Approximately 50 individuals attended the event in Moore Hall. The talk, “Trump’s Broligarchy,” was co-hosted by the Political Economy Project and the sociology department and was moderated by PEP program coordinator and sociology professor Henry Clark.

Harrington began the talk by defining offshore finance — which she began investigating in 2007 — as “a social technology that produces secrecy.” 

“All the economic effort in the world for one year, 12% of that, as a minimum, is offshore and that’s just the part that belongs to individuals,” Harrington said. “There’s a whole other set of offshore activity that belongs to corporations.”

Harrington initially launched her investigation by training to become an offshore wealth manager, in order to access information on the topic. 

“I went looking for the sources of global inequality, and I found what I can only describe accurately as a kind of illegal insurgency against a lot of what we described as modernity,” she said.

After completing her training, Harrington spent time interviewing and observing offshore wealth managers and experts across the world. In 2012, one offshore wealth manager named Erica who worked for Greenpeace told Harrington just how much power the users of offshore finance have. 

“[Erica] said ‘These people, our wealthiest clients, are above the law. They’re above nationality and laws, and it’s potentially very dangerous,’” Harrington said.

Harrington also found information in the Panama, Paradise and Pandora papers, a set of leaked confidential documents detailing offshore financial activity among billionaires, corporations and world leaders. Each leak consisted of multiple terabytes of data.

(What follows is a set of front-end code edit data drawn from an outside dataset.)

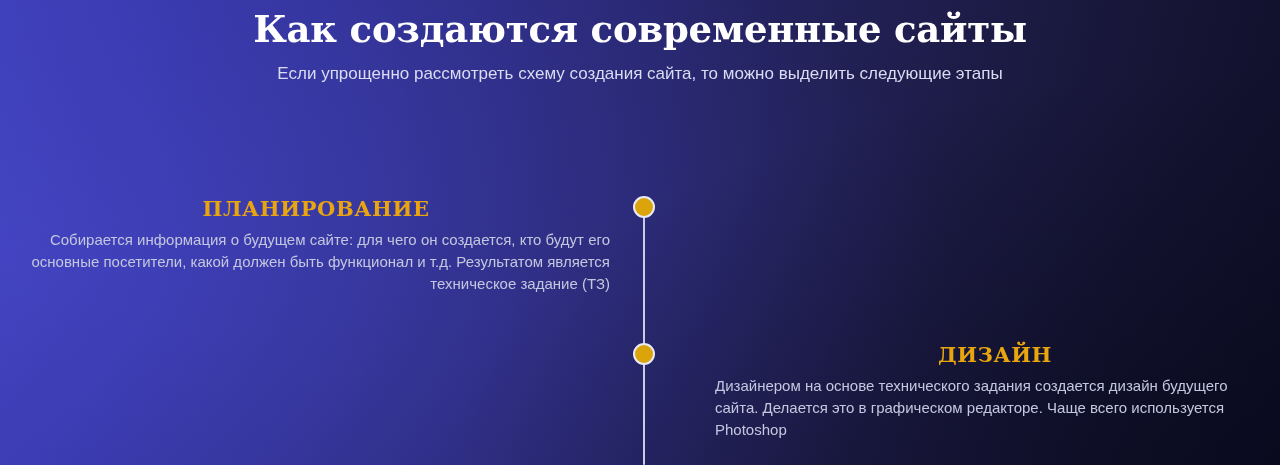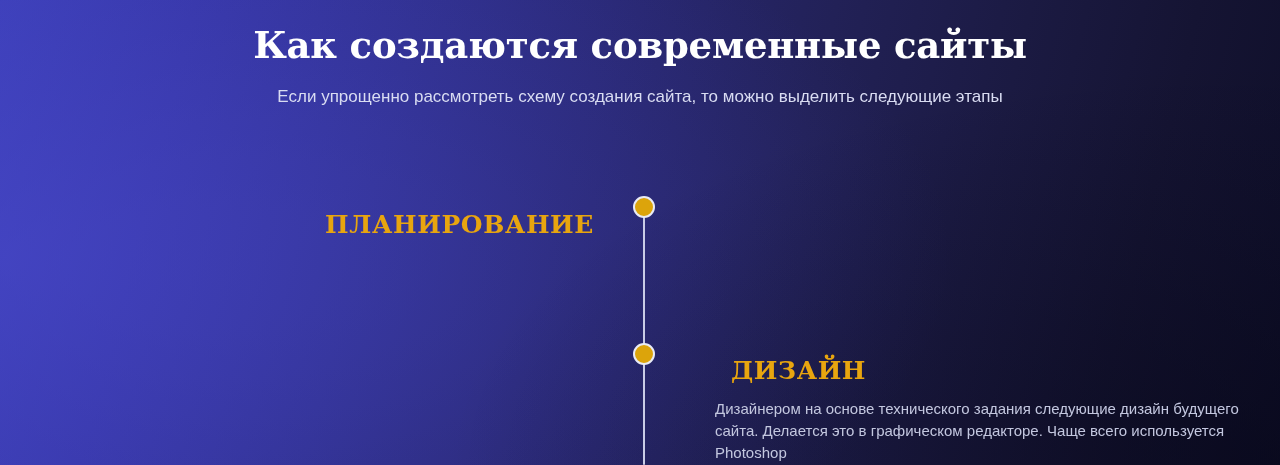"Как создаются современные сайты" .title { margin: 16px -> 0 }
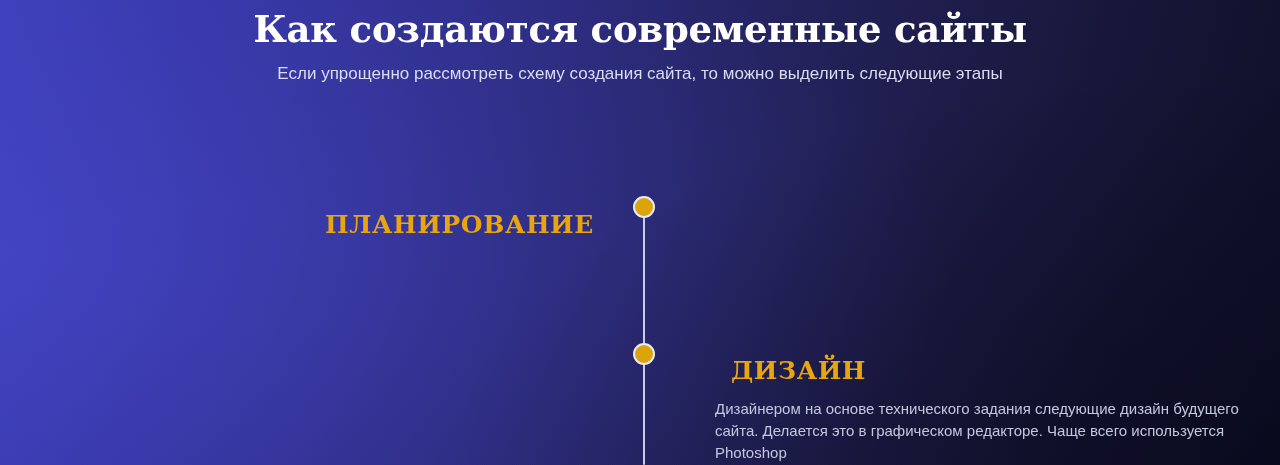"ПЛАНИРОВАНИЕ" .entry-heading { font-size: 25px -> 21px; margin: 16px -> 0; text-align: none -> center }
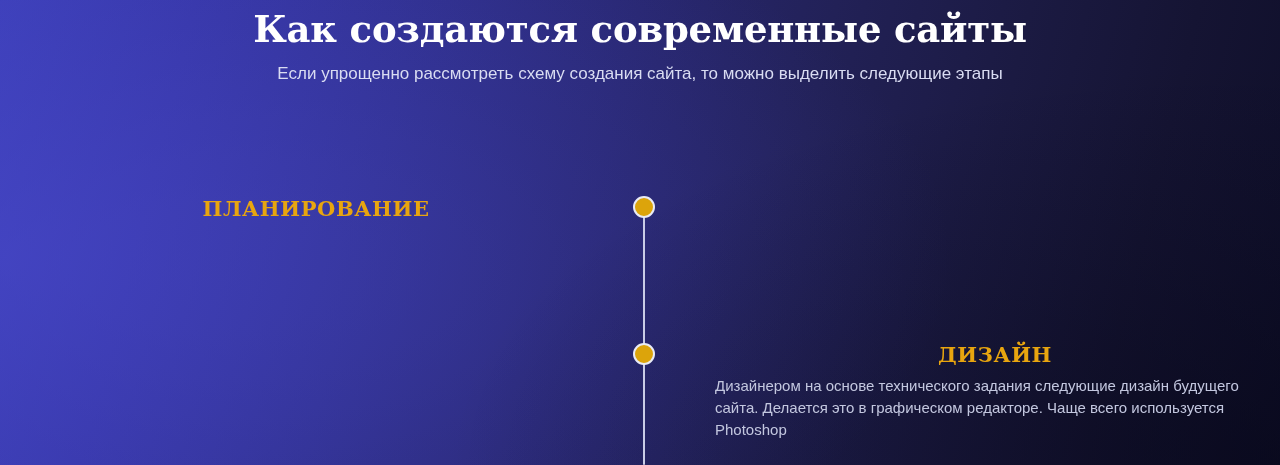"Собирается информация о будущем сайте:" p.entry-body { html: none -> <p>Собирается информация о будущем сайте: для чего он создается, кто будут его основные посетители, какой должен быть функционал и т.д. Результатом является техническое задание (ТЗ)</p> }
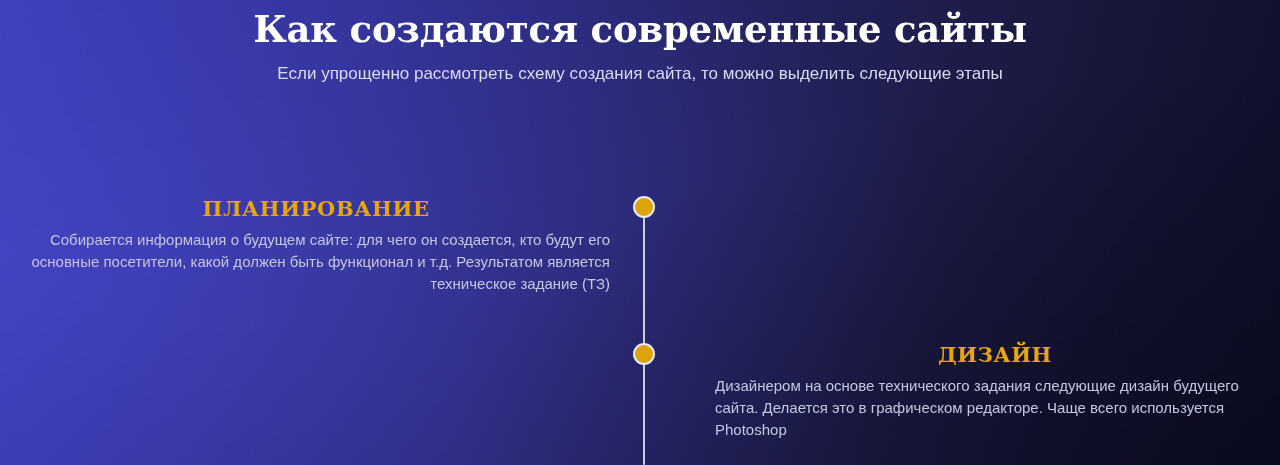"Дизайнером на основе технического" p.entry-body { text: следующие -> создается }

“What [the papers] showed was that virtually every rich person above a certain level of wealth uses the offshore financial system,” Harrington said.

The leaks named politicians and influential figures, including former Chilean president Sebastian Pinera, American billionaire Robert Mercer and Russian president Vladimir Putin. 

Harrington said she believes that offshore finance is not just about avoiding taxes.

“They want to undermine democracy and capitalism and public health and the environment,” she said. “Basically everything good that keeps us all alive, they want to undermine it because it compromises their ability to get a little bit richer and a little more powerful.”

Harrington noted that elections are heavily influenced by offshore finance. According to Harrington, electoral funding via offshore money allows the rich to avoid national election laws.

“You’re not supposed to be able to pour billions of dollars in foreign money into a sovereign nation’s election process,” she said.

In an interview with The Dartmouth after the event, Clark said he hopes the event allowed students to reflect on the “global economy and global finance today.” 

“I would [hope] that my class, which is a course called Markets and Their Critics, think about what role markets play or what role government regulation plays in producing the kind of offshoring phenomena [Harrington] discussed in her talk,” Clark said.

Attendee Rachel Senn ’27, who attended the event for class, said the talk was “very fascinating.” 

“I think my biggest takeaway is the legal workarounds that individuals can find to make huge implications that the rest of us don’t even see,” she said.